Which lines of the entries below run from the one holding "30px; width: 446px;" to the one holding "#ffffff; font-weight: bold;", inclusive? Set down exactly those lines and no others.
++++ Records supplied
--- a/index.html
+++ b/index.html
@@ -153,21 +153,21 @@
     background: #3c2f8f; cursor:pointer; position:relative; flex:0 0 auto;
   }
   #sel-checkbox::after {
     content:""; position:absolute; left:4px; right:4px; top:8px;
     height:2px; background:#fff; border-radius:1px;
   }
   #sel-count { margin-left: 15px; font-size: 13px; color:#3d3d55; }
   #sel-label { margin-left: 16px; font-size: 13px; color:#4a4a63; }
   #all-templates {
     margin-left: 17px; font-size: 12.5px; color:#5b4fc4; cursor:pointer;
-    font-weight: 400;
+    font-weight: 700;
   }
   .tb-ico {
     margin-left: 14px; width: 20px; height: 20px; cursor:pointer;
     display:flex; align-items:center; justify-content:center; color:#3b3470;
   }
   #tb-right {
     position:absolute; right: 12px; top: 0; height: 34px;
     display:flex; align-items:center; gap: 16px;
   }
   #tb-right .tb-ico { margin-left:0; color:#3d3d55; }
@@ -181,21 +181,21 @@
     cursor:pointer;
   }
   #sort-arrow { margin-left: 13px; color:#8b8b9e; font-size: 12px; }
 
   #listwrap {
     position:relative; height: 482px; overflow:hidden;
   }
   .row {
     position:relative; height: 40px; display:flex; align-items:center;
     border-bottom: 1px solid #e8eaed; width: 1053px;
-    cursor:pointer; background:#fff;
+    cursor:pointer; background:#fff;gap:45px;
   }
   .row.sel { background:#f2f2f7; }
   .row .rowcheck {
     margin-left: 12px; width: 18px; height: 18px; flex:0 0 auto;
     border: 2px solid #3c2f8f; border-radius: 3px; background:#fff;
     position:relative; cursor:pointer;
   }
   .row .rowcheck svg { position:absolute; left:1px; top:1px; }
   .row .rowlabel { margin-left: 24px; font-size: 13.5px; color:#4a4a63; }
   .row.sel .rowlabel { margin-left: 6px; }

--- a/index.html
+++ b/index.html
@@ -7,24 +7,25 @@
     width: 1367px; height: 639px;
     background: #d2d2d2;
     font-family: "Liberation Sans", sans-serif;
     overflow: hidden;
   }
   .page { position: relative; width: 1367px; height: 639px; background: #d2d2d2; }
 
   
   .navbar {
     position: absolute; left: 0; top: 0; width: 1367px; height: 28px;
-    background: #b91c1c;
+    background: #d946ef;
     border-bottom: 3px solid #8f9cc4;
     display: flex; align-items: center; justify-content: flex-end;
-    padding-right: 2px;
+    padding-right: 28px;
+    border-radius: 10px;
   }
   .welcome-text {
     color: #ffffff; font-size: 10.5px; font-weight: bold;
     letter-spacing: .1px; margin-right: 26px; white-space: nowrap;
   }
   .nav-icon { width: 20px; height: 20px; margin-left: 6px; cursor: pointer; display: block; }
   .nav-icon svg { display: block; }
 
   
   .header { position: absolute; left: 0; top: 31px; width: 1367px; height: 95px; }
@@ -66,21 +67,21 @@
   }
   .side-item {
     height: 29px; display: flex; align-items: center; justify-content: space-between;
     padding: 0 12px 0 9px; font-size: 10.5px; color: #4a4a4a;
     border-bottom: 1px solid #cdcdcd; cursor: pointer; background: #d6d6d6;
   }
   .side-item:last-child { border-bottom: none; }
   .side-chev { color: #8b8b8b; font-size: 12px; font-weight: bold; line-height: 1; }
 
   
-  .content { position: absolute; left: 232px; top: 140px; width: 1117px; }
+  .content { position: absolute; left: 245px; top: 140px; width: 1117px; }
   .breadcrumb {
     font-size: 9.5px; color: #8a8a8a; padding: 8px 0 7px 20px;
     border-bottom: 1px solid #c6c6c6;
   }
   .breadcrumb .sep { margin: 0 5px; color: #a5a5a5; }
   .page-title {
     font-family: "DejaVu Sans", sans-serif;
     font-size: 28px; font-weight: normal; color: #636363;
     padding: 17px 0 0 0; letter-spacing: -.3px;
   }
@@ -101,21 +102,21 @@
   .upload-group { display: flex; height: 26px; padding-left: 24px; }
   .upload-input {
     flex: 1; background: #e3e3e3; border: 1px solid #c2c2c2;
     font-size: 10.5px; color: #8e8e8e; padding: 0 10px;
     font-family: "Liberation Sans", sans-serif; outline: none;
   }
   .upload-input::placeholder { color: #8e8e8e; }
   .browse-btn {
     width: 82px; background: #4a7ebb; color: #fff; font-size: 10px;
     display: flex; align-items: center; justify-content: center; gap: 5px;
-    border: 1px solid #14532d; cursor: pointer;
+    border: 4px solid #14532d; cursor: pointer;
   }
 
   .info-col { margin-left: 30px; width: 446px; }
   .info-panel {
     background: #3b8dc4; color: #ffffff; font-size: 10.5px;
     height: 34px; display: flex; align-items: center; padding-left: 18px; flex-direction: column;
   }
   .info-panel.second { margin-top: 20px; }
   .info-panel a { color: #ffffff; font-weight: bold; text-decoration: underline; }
++++++++
++++ Records supplied
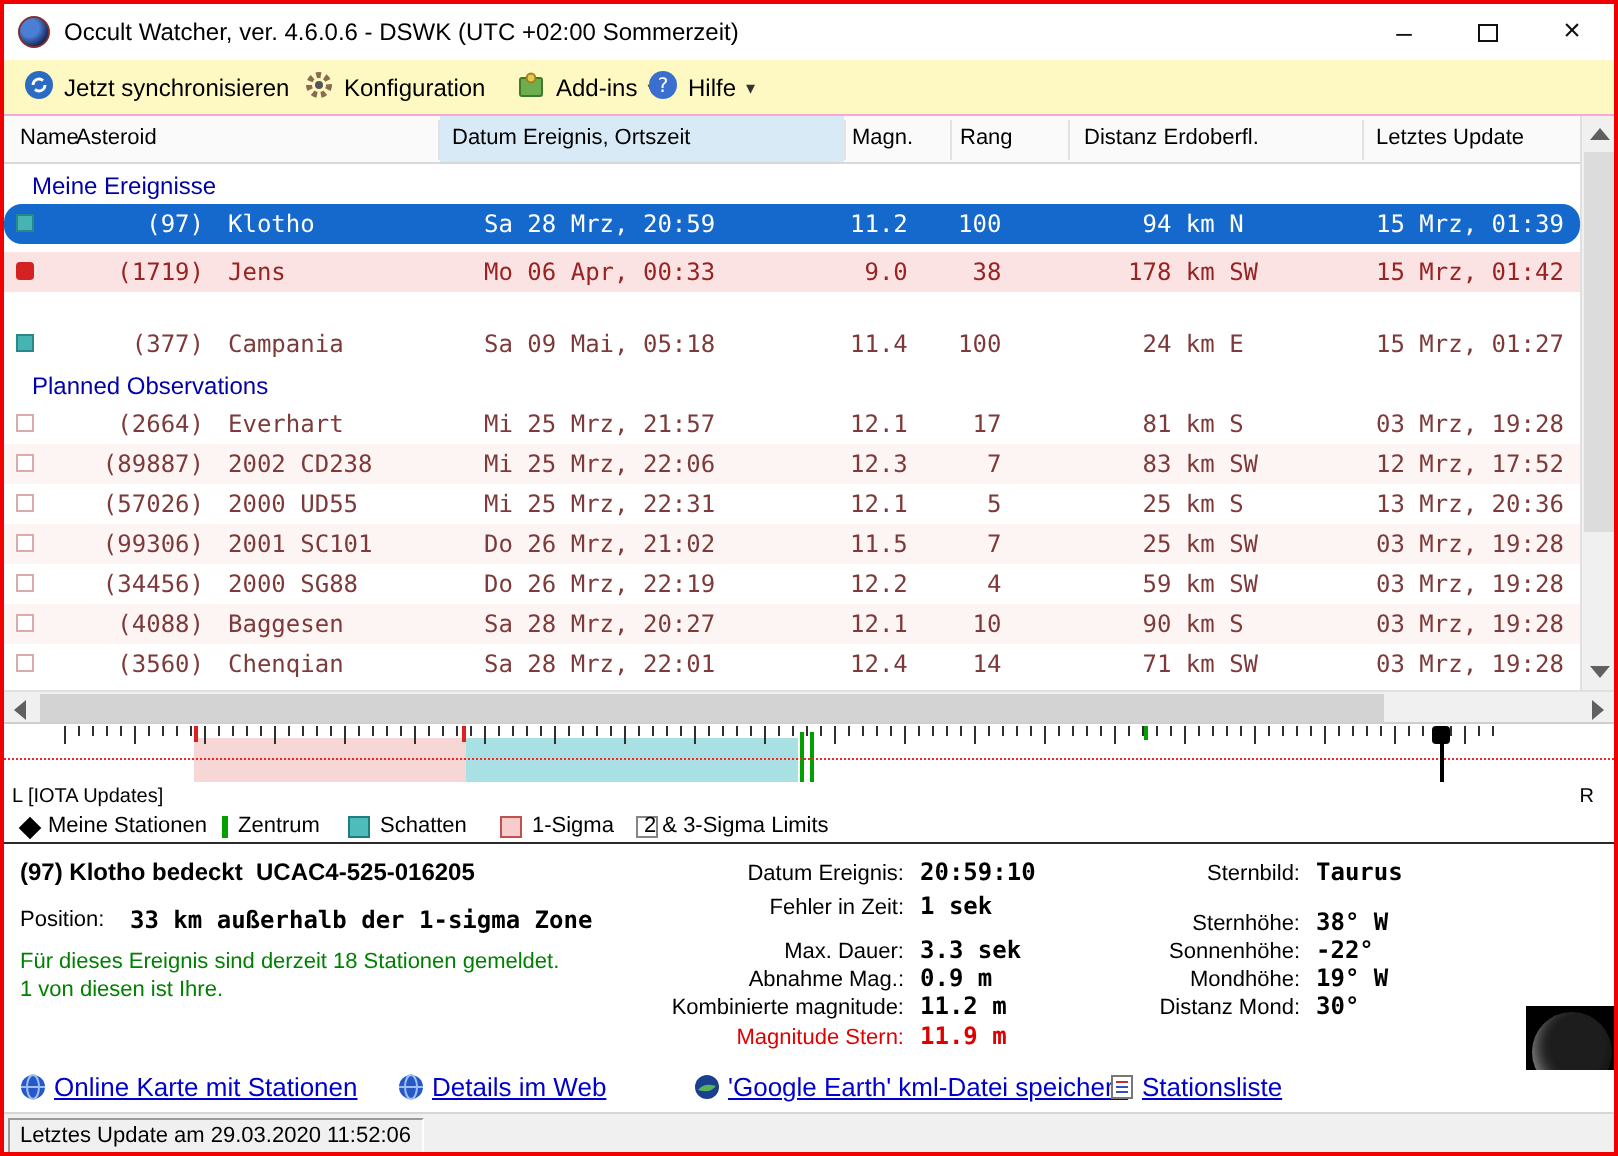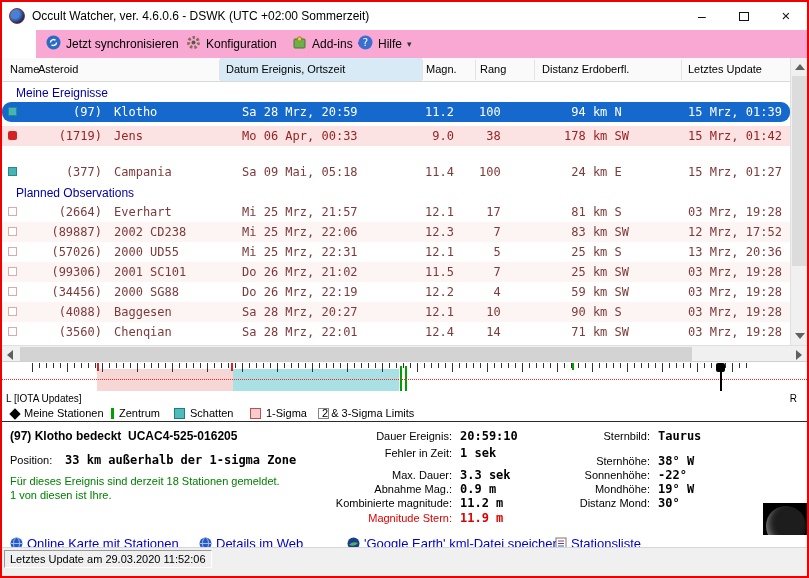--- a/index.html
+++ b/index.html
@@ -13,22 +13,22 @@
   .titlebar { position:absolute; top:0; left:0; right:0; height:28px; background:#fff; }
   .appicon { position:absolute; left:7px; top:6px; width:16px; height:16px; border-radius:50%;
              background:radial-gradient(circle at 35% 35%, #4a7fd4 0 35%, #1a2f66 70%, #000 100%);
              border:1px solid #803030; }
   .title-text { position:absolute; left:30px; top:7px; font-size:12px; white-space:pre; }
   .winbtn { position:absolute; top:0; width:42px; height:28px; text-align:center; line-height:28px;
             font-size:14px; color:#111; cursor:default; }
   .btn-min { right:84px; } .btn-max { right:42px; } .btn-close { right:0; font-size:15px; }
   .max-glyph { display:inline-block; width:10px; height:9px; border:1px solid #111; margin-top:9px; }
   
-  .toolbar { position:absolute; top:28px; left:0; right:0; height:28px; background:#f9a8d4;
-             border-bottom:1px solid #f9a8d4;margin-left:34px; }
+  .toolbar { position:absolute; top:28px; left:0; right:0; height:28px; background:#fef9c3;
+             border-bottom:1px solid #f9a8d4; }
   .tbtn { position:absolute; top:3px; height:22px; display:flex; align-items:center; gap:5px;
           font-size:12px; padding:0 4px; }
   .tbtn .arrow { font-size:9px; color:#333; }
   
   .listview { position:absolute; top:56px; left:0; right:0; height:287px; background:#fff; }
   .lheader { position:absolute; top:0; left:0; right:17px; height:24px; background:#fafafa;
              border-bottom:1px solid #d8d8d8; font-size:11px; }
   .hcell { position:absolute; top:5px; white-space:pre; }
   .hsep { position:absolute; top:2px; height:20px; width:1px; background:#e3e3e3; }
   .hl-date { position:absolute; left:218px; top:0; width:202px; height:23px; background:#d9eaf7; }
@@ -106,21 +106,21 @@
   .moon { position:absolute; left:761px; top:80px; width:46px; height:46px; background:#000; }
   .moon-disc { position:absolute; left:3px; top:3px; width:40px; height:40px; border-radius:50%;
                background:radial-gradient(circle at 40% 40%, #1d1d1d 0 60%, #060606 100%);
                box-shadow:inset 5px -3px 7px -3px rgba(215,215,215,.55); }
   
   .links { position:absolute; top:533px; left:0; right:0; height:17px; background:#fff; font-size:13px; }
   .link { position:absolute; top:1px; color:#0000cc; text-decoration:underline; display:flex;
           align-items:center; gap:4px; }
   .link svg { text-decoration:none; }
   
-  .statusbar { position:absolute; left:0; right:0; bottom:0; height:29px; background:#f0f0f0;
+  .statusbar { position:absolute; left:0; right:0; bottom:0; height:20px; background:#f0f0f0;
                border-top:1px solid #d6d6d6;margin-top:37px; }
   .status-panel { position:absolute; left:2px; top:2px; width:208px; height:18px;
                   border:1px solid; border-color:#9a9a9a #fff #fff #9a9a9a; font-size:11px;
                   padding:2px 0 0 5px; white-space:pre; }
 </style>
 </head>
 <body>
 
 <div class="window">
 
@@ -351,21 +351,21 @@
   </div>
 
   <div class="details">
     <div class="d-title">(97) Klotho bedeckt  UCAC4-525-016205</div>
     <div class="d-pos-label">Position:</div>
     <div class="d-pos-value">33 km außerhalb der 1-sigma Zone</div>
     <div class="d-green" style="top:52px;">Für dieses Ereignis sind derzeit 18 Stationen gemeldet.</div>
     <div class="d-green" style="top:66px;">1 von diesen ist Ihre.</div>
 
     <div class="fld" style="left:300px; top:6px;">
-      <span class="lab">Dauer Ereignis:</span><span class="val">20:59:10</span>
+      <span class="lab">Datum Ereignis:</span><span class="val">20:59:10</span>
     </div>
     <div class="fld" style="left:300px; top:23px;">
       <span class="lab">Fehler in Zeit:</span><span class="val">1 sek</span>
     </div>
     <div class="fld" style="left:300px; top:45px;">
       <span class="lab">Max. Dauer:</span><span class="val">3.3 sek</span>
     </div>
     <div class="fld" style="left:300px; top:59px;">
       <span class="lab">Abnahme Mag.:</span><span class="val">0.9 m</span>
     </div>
++++++++
=== Task answer ===
   .info-col { margin-left: 30px; width: 446px; }
   .info-panel {
     background: #3b8dc4; color: #ffffff; font-size: 10.5px;
     height: 34px; display: flex; align-items: center; padding-left: 18px; flex-direction: column;
   }
   .info-panel.second { margin-top: 20px; }
   .info-panel a { color: #ffffff; font-weight: bold; text-decoration: underline; }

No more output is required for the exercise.